Warto w tym miejscu przypomnieć, że w bardzo złym stanie technicznym jest też były kościół ewangelicki położony przy ul. Krzywej. O tym kolejnym zabytkowym obiekcie w Ząbkowicach, wobec którego przez ostatnich kilka lat nie podjęto skutecznych rozstrzygnięć pisaliśmy na naszym portalu. Ten budynek sakralny nie znalazł, mimo inicjatyw podejmowanych w latach 2010 i 2011 nowego właściciela.
Ten zabytek dawno już powinien być reklamowany i umieszczany w przewodnikach o Ząbkowicach, ze szczególnym naciskiem na to, iż w świątyni znajdują się cenne i dobrze zachowane XIV wieczne freski. Informacja o tych freskach niby funkcjonuje ale jak by jej nie było. Pomijam to, że przydał by się remont elewacji od strony ul. Kłodzkiej. Trasa Turystyczna Most na Budzówce XIV w. , Freski, Zamek, Muzeum, Krzywa wieża, kościół św. Anny, nagrobek księcia Karola (kolejny cenny zabytek, rzadko spotykany przykład sarkofagu łączonego (duża ilość zachowanych zdobień z okresu renesansu), , Rynek z kamienicami od południowej i zach strony z apteką pod Koroną i Ratuszem, Park sybiraków i planty z wyremontowanym murem miejskim i basztami (Gołębią!) oraz na wysokości Plebani kość św. Anny (baszty renesansowe) była by bardzo ciekawą z punktu turystycznego i historycznego. No i przede wszystkim remont stacji PKP i otoczenia dworca. Tylko w ten sposób można marzyć o tym by turyści chcieli częściej przyjeżdżać i dłużej zostawać. Na trasie tej powinien być, parking w okolicach mostu zamku, na którym mogły by się zatrzymywać autobusy, i samochody oraz punkty z pamiątkami i gastronomiczne.
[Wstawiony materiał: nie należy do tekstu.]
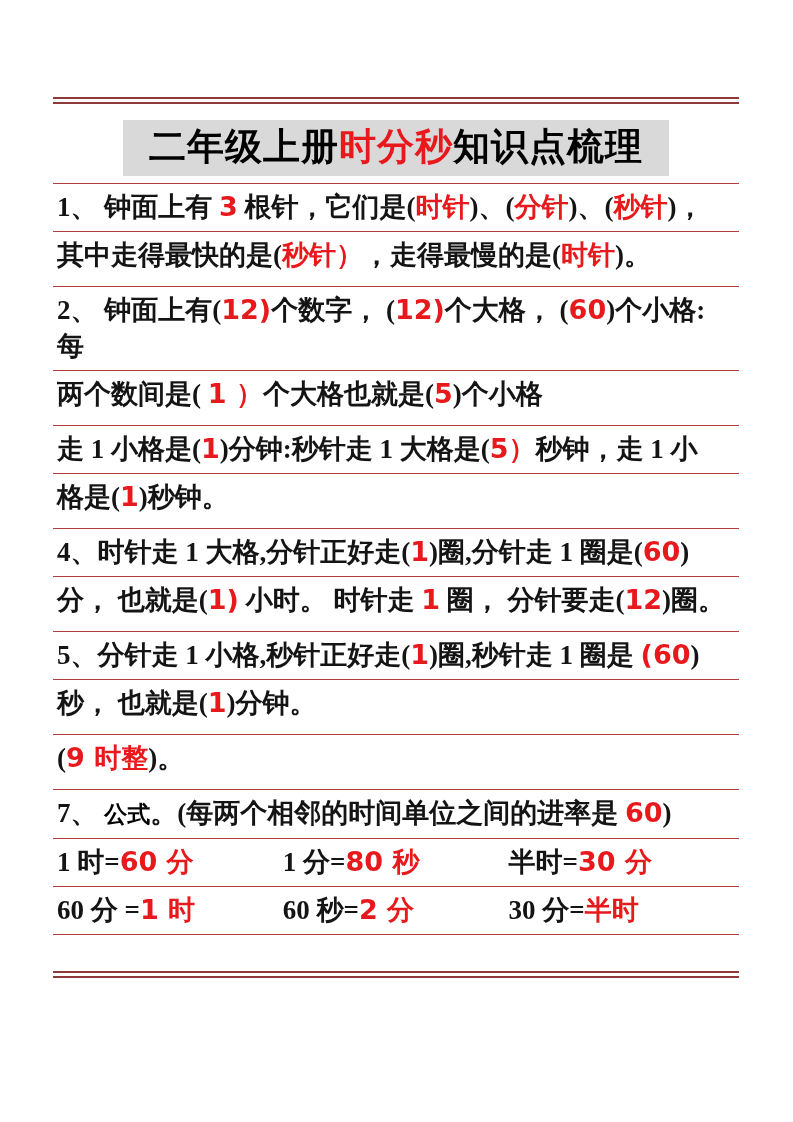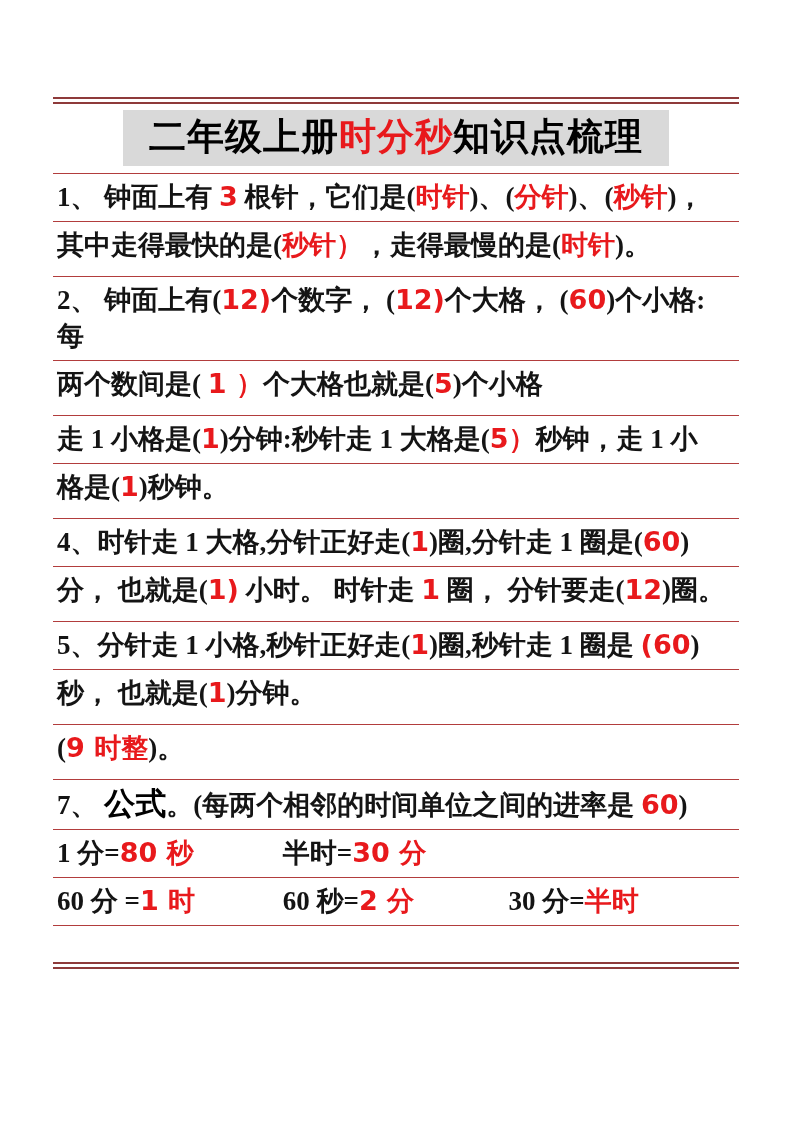"二年级上册时分秒知识点梳理" #rows .row.title { padding: 6px 0 7px 0 -> 16px 0 7px 0 }
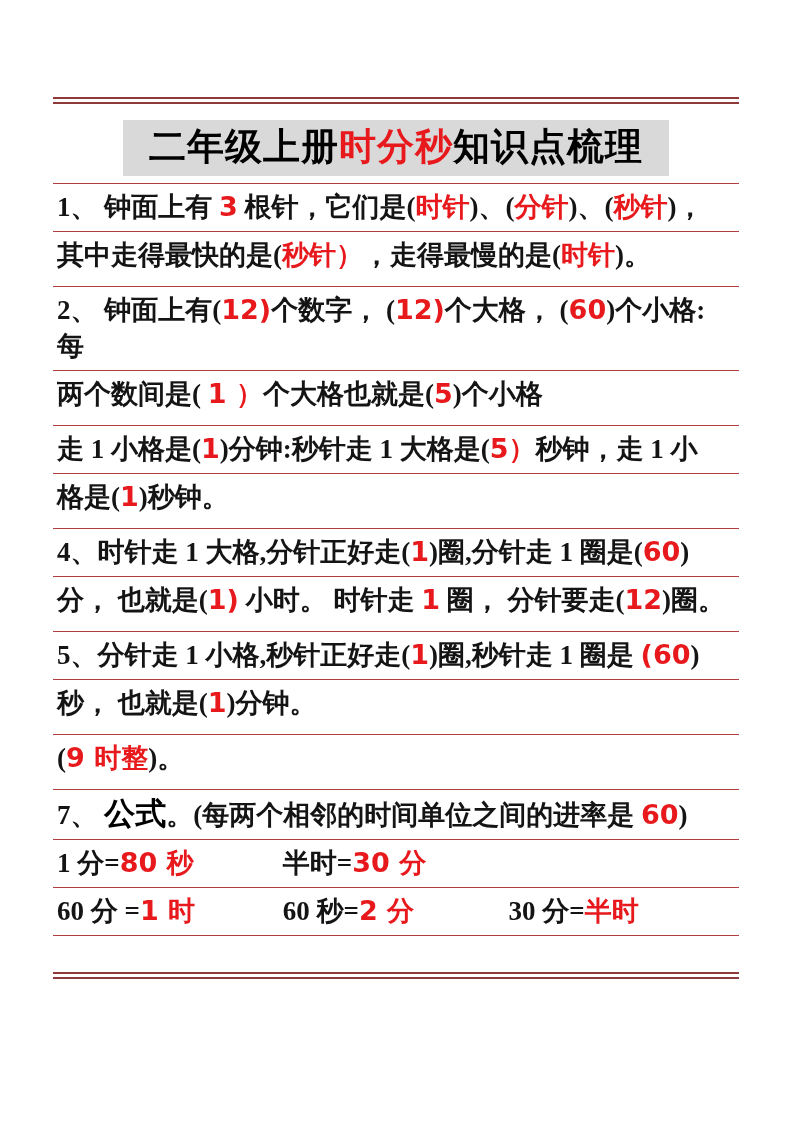"公式" .seg.hei { font-size: 31px -> 23px }
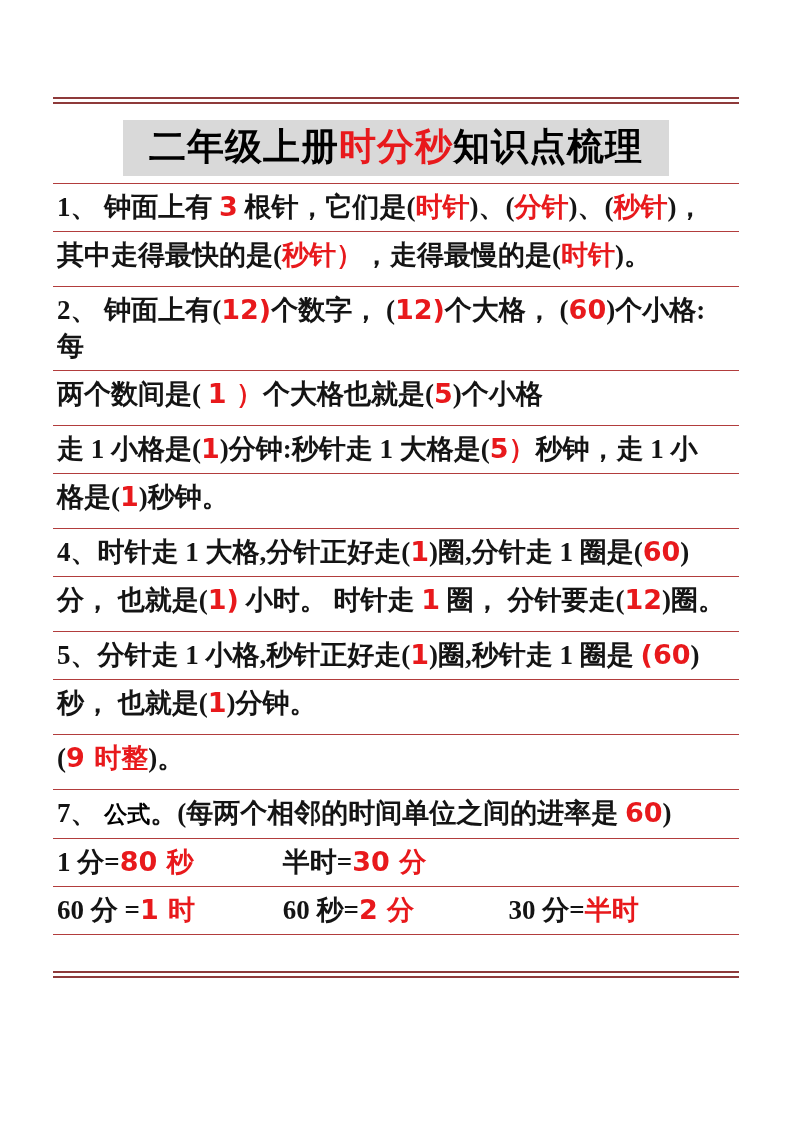"1 时=60 分" div.col { html: none -> <div><span>1 时=</span><span>60 分</span></div> }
Taki rozkład myślę że powodował by przy wyborze zwiedzania trasy Most-Zamek-Rynek-Mury-Stacja lub na odwrót zainteresowania turysty na około 3-4 godziny zwiedzania plus około 1,5 godziny czasu wolnego. co daje czas pobytu na około 5 godzin, jeżeli do tego była by baza noclegowa i propozycje, krótkich 1- 2 dniowych wycieczek z przewodnikiem po powiecie Ząbkowickim w ofercie, można by było mówić o jakichś zyskach z tytułu turystyki w mieście. Tak realizowane działania owszem bardzo pożyteczne nie dają jednak zamierzonych, czy oczekiwanych efektów.
Juz byla jedna pani z Nowej Rudy,ktora obiecywala pomoc w ratowaniu tego pieknego zabytku.Niestety to bylo przed wyborami i na obiecankach sie skonczylo.Nastepnym pieknym zabytkiem jest niszczejacy kosciolek p.w.Narodzenia N.M.P. na Nekropolii przy ul.1-go Maja(jednej z glownych ulic miasta-blisko Urzedu Miasta).